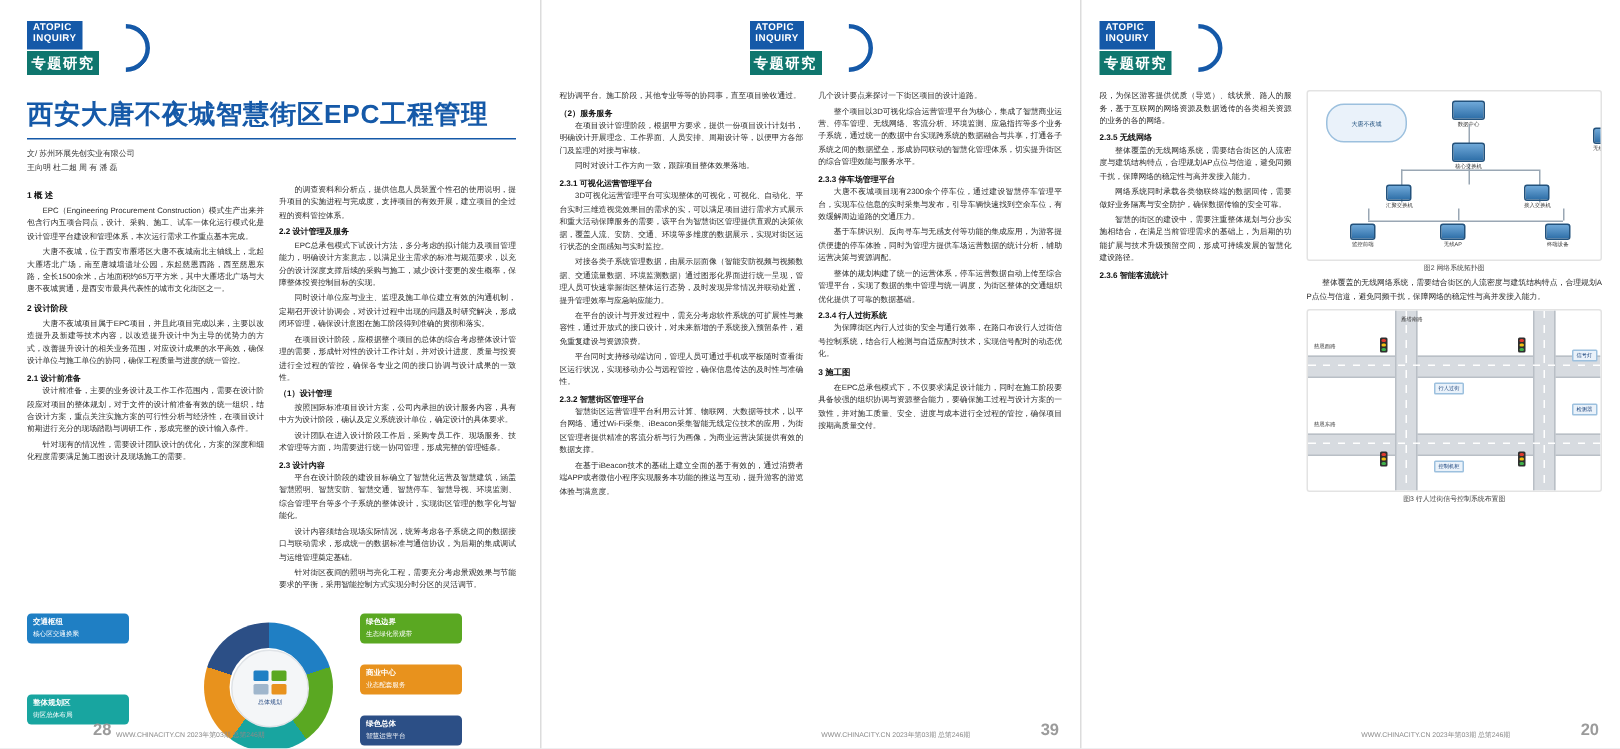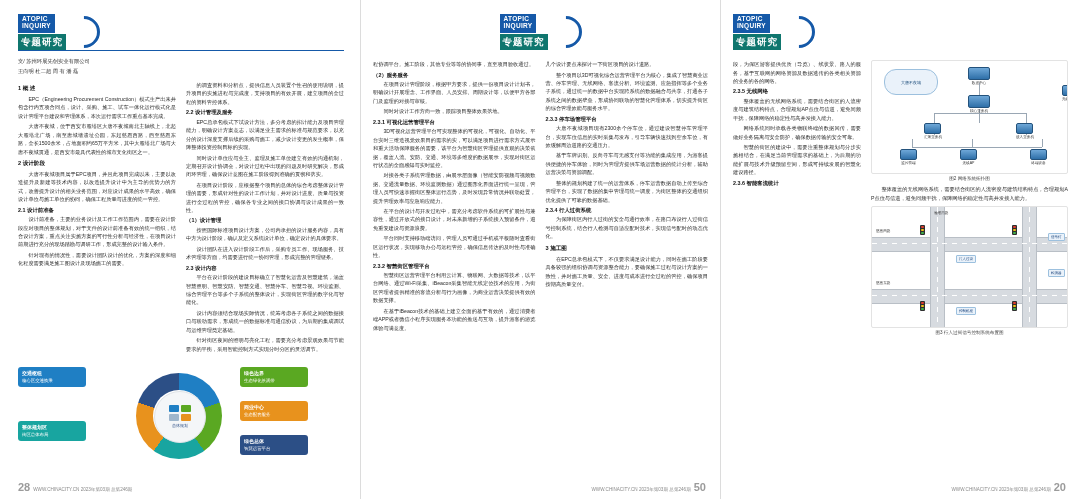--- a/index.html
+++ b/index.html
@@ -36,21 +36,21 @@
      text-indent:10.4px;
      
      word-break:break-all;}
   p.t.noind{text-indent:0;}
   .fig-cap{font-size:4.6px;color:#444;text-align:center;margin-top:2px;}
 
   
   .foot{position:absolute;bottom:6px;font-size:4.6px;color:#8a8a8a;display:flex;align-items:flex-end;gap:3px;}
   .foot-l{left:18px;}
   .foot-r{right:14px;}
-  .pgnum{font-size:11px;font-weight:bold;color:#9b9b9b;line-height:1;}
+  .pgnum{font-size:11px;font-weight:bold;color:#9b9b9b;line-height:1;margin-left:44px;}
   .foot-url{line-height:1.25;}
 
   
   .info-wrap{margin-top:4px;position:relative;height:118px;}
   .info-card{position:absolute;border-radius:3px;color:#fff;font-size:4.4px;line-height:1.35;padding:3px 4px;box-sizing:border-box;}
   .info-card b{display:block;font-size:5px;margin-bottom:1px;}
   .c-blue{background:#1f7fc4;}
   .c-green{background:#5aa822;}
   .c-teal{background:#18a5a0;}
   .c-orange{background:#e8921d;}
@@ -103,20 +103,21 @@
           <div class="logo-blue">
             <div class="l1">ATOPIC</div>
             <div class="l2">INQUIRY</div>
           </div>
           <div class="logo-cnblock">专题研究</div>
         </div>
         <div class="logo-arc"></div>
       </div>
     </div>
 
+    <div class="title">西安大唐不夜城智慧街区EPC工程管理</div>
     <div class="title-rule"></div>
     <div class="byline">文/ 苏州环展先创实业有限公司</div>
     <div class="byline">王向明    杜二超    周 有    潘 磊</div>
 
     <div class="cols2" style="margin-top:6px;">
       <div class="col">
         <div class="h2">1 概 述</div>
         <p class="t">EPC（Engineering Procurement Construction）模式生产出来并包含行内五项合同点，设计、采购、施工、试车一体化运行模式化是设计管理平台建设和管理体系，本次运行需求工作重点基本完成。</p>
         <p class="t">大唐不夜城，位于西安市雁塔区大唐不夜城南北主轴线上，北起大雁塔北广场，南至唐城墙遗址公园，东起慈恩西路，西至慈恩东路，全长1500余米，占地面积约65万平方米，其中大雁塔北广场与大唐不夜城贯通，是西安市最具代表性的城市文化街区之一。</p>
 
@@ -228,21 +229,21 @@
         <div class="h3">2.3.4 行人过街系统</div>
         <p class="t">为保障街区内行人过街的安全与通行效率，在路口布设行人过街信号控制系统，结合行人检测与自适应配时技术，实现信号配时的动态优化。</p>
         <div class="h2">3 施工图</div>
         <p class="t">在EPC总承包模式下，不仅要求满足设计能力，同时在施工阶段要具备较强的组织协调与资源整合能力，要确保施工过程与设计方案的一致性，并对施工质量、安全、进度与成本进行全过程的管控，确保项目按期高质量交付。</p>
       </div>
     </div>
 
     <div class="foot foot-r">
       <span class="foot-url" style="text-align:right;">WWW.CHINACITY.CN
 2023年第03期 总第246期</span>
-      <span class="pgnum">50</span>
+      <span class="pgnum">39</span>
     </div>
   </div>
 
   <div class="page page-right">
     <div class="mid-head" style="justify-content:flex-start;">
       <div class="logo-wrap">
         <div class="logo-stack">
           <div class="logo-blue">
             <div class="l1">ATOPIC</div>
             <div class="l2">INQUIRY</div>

----

Instructions for the task:
Only lines containing the string "left" belong in the answer; find them in the data above and copy them.

Task result:
   .foot-l{left:18px;}
+  .pgnum{font-size:11px;font-weight:bold;color:#9b9b9b;line-height:1;margin-left:44px;}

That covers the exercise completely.